Below in this section the company is referred to as “company A” and the separate orchestral trade is referred to as “trade 1”.
(2)If company A—
(a)is treated under section 1217Q(2) or (5) as carrying on a separate trade in relation to the production of another concert or concert series (“trade 2”), and
(b)is carrying on trade 2 when it ceases to carry on trade 1,
company A may (on making a claim) make an election under subsection (3).
(3)The election is to have the terminal loss (or a part of it) treated[F10—
(a)in a case where the loss could have been carried forward under section 45 of CTA 2010 had trade 1 not ceased, as if it were a loss carried forward under that section to be set against the profits of trade 2 of the first accounting period beginning after the cessation and so on, and
(b)in a case where the loss could have been carried forward under section 45B of CTA 2010 had trade 1 not ceased, as if it were a loss made in trade 2 which has been carried forward under that section to the first accounting period beginning after the cessation.]
(4)Subsection (5) applies if—
(a)another company (“company B”) is treated under section 1217Q(2) or (5) as carrying on a separate trade (“company B's trade”) in relation to the production of another concert or concert series,
(b)company B is carrying on that trade when company A ceases to carry on trade 1, and
(c)company B is in the same group as company A for the purposes of Part 5 of CTA 2010 (group relief).
(5)Company A may surrender the loss (or a part of it) to company B.
(6)On the making of a claim by company B the amount surrendered is treated[F11—
(a)in a case where the amount could have been carried forward under section 45 of CTA 2010 had trade 1 not ceased, as if it were a loss carried forward by company B under that section to be set against the profits of company B's trade of the first accounting period beginning after the cessation and so on, and
(b)in a case where the amount could have been carried forward under section 45B of CTA 2010 had trade 1 not ceased, as if it were a loss made in company B's trade which has been carried forward under that section to the first accounting period beginning after the cessation.]
(7)The Treasury may by regulations make administrative provision in relation to the surrender of a loss under subsection (5) and the resulting claim under subsection (6).
(8)“Administrative provision” means provision corresponding, subject to such adaptations or other modifications as appear to the Treasury to be appropriate, to that made by Part 8 of Schedule 18 to FA 1998 (company tax returns: claims for group relief).
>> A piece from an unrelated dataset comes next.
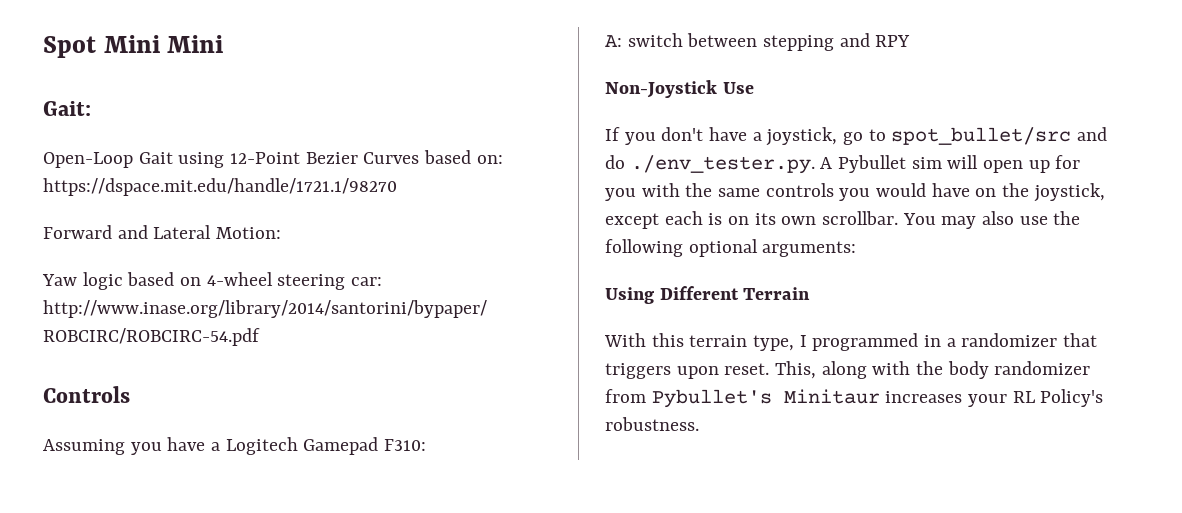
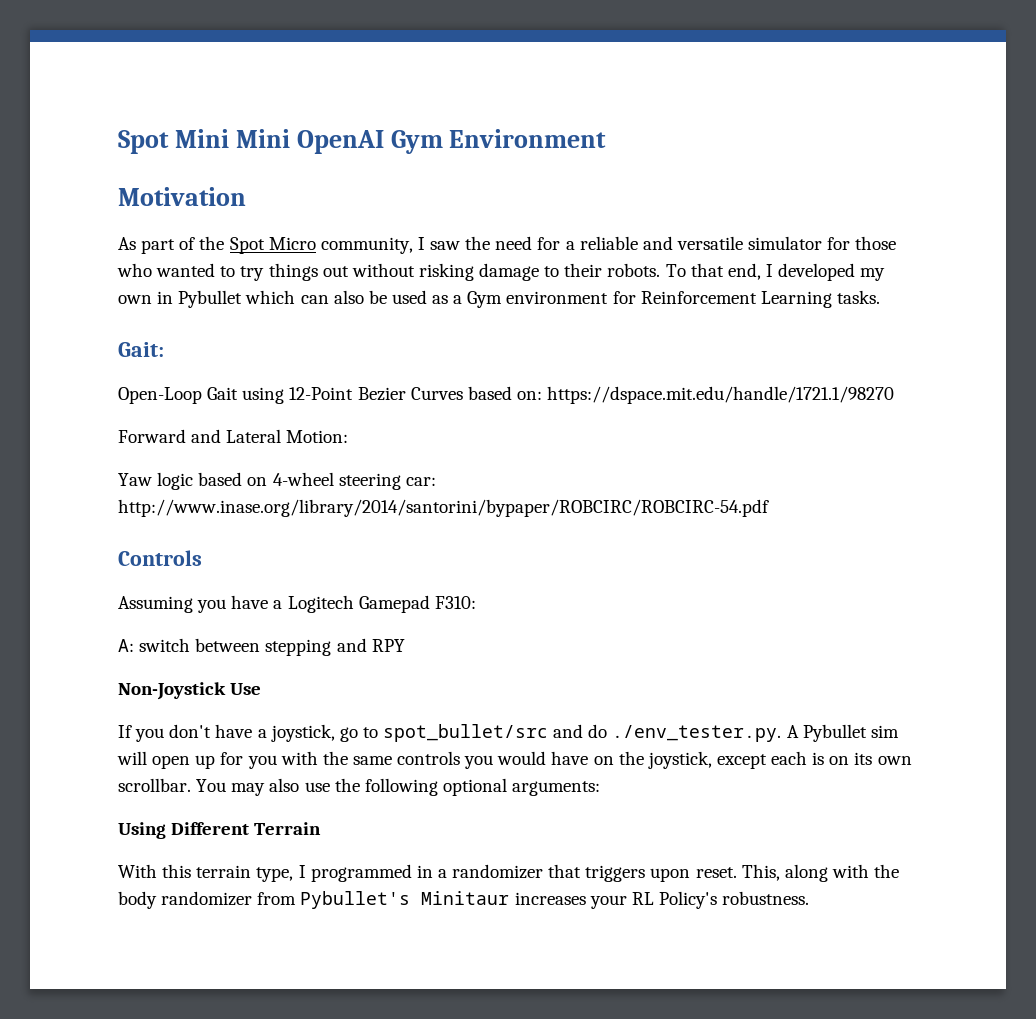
(224, 44) none -> [296,129,607,154] [118,187,246,206] [118,236,897,254] [117,263,886,281] [118,290,880,308] OpenAI Gym Environment // Motivation // As part of the Spot Micro community, I saw the need for a reliable and versatile simulator for those who wanted to try things out without risking damage to their robots. To that end, I developed my own in Pybullet which can also be used as a Gym environment for Reinforcement Learning tasks.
[F12(9)A deduction under section 45 or 45B of CTA 2010 which is made in reliance on this section is to be ignored for the purposes of section 269ZB of that Act (restriction on deductions from trading profits).]
Textual Amendments
F9Words in s. 1217SC(1)(b) inserted (with effect in accordance with Sch. 4 para. 190 of the amending Act) by Finance (No. 2) Act 2017 (c. 32), Sch. 4 para. 46(2)
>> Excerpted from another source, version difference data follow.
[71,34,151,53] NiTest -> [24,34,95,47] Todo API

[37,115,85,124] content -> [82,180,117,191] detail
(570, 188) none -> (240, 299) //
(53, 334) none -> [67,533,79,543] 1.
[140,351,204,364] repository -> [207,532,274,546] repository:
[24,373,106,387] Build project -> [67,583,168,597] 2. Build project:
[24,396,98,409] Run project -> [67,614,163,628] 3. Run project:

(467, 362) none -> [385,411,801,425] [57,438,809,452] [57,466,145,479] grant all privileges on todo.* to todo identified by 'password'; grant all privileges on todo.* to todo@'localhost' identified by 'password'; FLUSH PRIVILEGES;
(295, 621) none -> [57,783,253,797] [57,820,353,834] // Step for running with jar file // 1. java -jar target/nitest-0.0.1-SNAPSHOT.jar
F10Words in s. 1217SC(3) substituted (with effect in accordance with Sch. 4 para. 190 of the amending Act) by Finance (No. 2) Act 2017 (c. 32), Sch. 4 para. 46(3)
F11Words in s. 1217SC(6) substituted (with effect in accordance with Sch. 4 para. 190 of the amending Act) by Finance (No. 2) Act 2017 (c. 32), Sch. 4 para. 46(4)
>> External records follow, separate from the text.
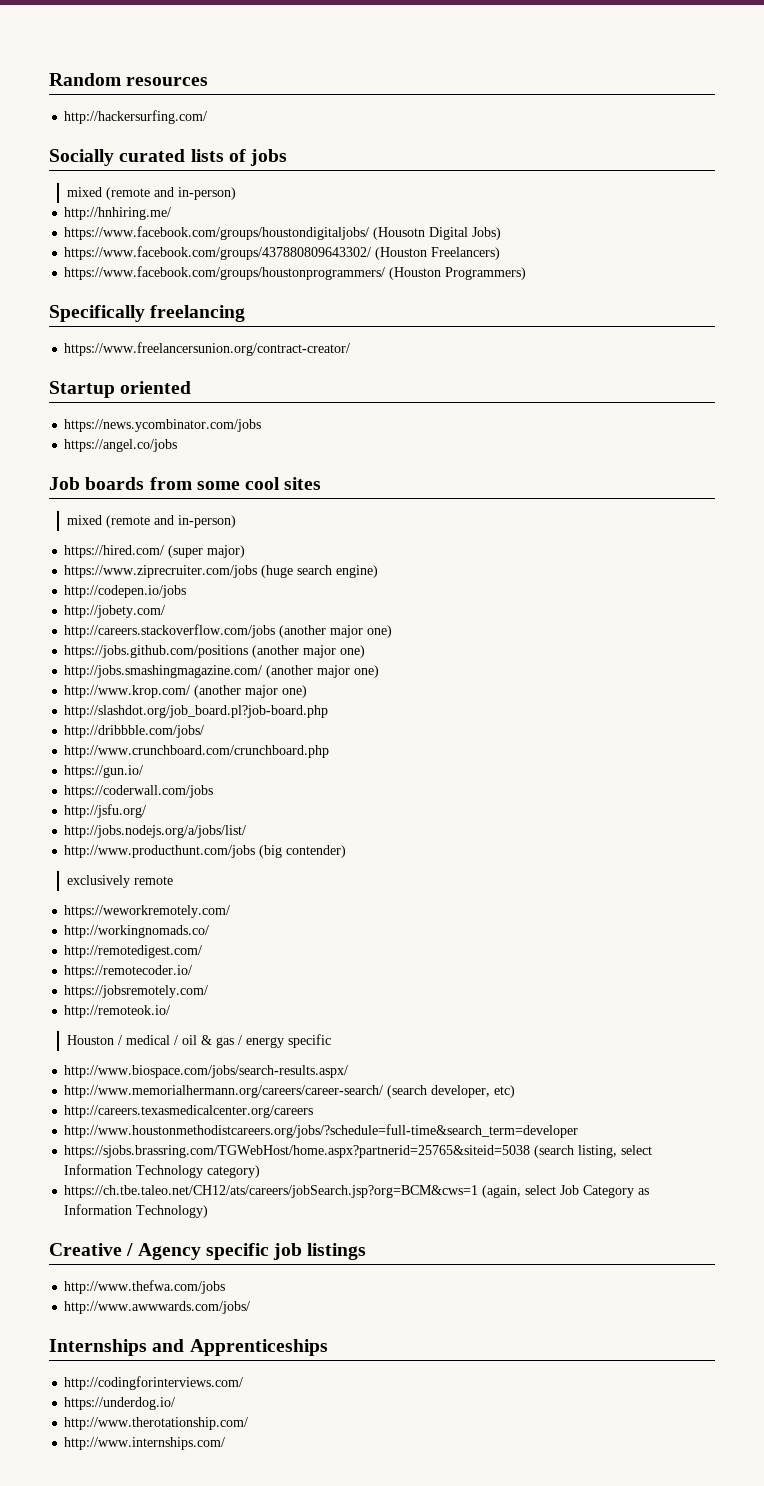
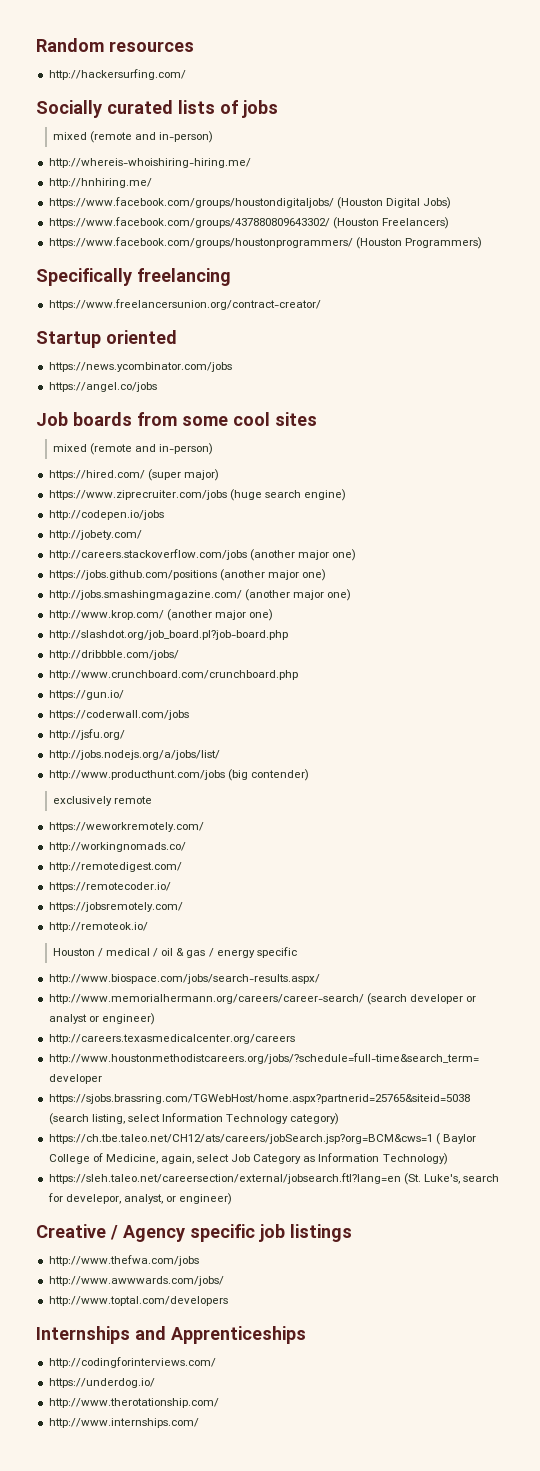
(236, 193) none -> [48,158,251,168] // http://whereis-whoishiring-hiring.me/
[373,227,426,240] (Housotn -> [336,197,383,209] (Houston
[431,1085,516,1098] developer, etc) -> [409,994,476,1004] [48,1013,155,1025] developer or analyst or engineer)
[482,1185,522,1198] (again, -> [435,1133,476,1145] [48,1153,194,1164] ( Baylor College of Medicine, again,
(209, 1211) none -> [48,1173,499,1185] [47,1193,233,1205] // https://sleh.taleo.net/careersection/external/jobsearch.ftl?lang=en (St. Luke's, search for develepor, analyst, or engineer)
(251, 1307) none -> [48,1296,228,1306] // http://www.toptal.com/developers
F12S. 1217SC(9) inserted (with effect in accordance with Sch. 4 para. 190 of the amending Act) by Finance (No. 2) Act 2017 (c. 32), Sch. 4 para. 46(5)
Modifications etc. (not altering text)
C3S. 1217SC modified by 2010 c. 4, s. 357UQ (as inserted (with effect in accordance with Sch. 8 para. 18(1) of the amending Act) by Finance Act 2016 (c. 24), Sch. 8 para. 14)
(1)In relation to a company and the production of a concert or concert series, “interim accounting period” means any accounting period that—
(a)is one in which the company carries on a separate orchestral trade, and
(b)precedes the accounting period in which it ceases to do so.
(2)A company is not entitled to orchestra tax relief for an interim accounting period unless—
(a)its company tax return for the period states the amount of planned core expenditure on the production of the concert or concert series that is EEA expenditure (see section 1217RB(2)), and
(b)that amount is such as to indicate that the EEA expenditure condition (see section 1217RB) will be met in relation to the production.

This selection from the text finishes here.